By Joy Akut
In recent months, opposition figures and political actors have raised the alarm, warning that Nigeria is drifting toward a one-party state under President Bola Ahmed Tinubu. Yes, the defections are piling up, but the harder truth is this: Nigeria is already a one-party state. It just bears different names. I do not say this because one party has strangled the others out of existence, but because the distance between them has always been too thin, too fluid, too negotiable to amount to anything resembling a real ideological difference. No, I am not going to crucify the defectors. And I am not going to blame the President. He is navigating the system as it exists, and doing so with political skill. What we are watching is a system doing exactly what it was built to do.
I have followed American politics for years. Not through policy papers or academic journals, but through fiction. The West Wing, House of Cards etc. A borrowed understanding from borrowed stories. And what stood out was how deeply people lived inside their party, not as a voting habit, but as a worldview. A Democrat and a Republican are not just placing their thumbprints beside different names on a ballot. They are shaped by different philosophies about what a country owes its people, and what people owe their country. When a lifelong Democrat crosses the aisle, it is not a career move, but a reckoning. People want to know what changed, because what you are walking away from is not a logo. You are not merely dropping an umbrella for a broom. It is a belief system. The same is true in Britain. Labour and the Conservatives are not just parties. They are traditions. They are cultures. And if you ever switch, you are expected to explain what shifted in your convictions to make that possible. That is what political scientists call programmatic politics, where the platform comes before the person, and the party represents a coherent set of ideas.
Now consider Nigeria. What, in clear terms, is the ideology of the People’s Democratic Party? What is the ideological anchor of the All Progressives Congress? The silence is telling. Nigeria does not operate programmatic politics. What we have instead is clientelistic politics, where the party is not a value system, but a vehicle. You step in when it serves a purpose, and step out when it no longer does. Often, the next vehicle is not fundamentally different from the last. It is simply closer to where power currently resides.
In a system like that, it becomes difficult to fault individuals for switching sides. If there is no ideological compass to begin with, what exactly is being betrayed beyond the name of the party? What principle has been abandoned? The defections we have witnessed over the years are often framed as betrayals of conviction. But more often than not, they are repositioning. Strategic, calculated, and entirely consistent with a system that rewards access to power over ideological alignment. This does not make the system ideal. But it does make it honest. And it shifts the conversation to where it truly belongs. Not on the individuals jumping ship, but on the structure of the ship itself. A system that was never designed to hold its actors accountable to a shared ideological core. And this matters, not just for political actors, but for ordinary Nigerians. Because when parties do not stand for clear ideas, citizens are left voting for personalities instead of policies.

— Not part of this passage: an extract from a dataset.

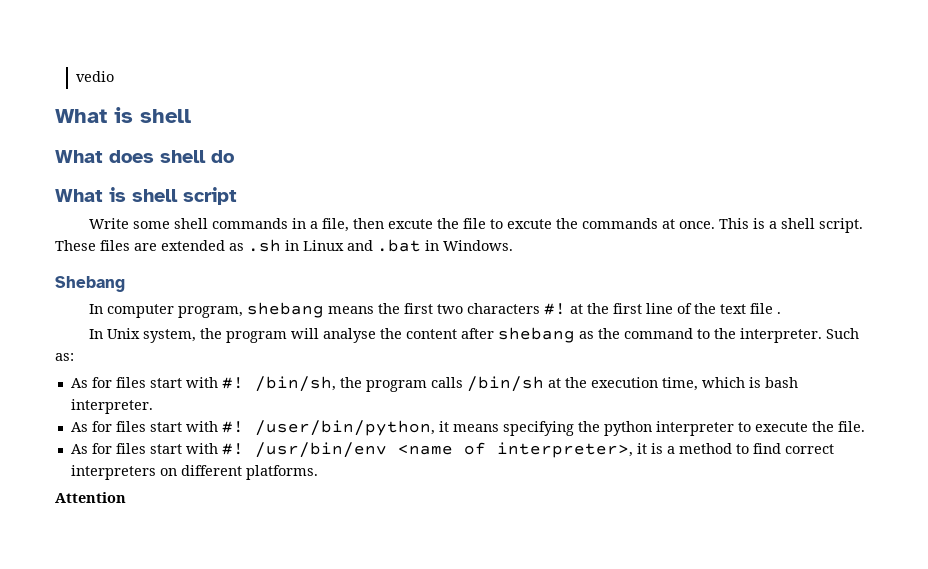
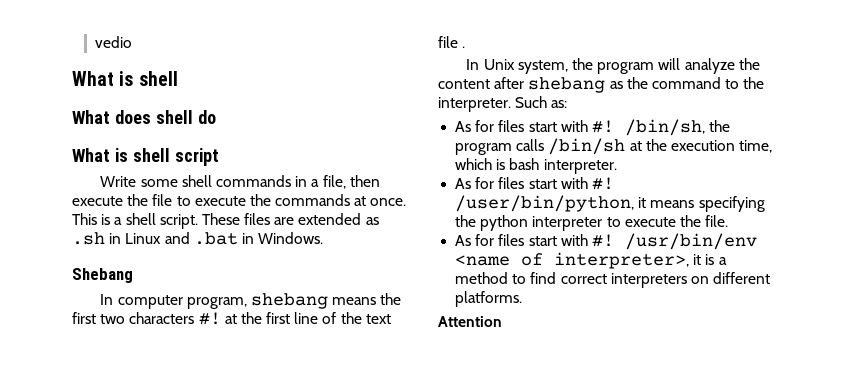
[387,219,433,229] excute -> [72,196,123,206] execute
[506,219,552,229] excute -> [194,196,246,206] execute
[322,328,376,343] analyse -> [684,58,735,74] analyze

If Nigeria is to build a political culture that commands trust, then the conversation must move beyond personalities and toward structure. Toward what it would take for parties to stand for something, and for that “something” to endure beyond election cycles. Until then, we must resist the temptation of easy cynicism. Because beyond the noise, the defections, the survival politics, and the constant repositioning, the system does not exist in isolation. It is still inhabited by people. And there are still individuals who move into this arena not because the system invited them, but because something in them refuses to stay out. They navigate it, they endure it and they show up anyway. Not perfectly or without compromise, but with enough conviction to keep going. And in a system designed to wear that down, that is worth something.
*Joy Akut is a writer and the Special Assistant on Youth & Women Affairs to the Deputy Speaker of the House of Representatives. She writes from Abuja.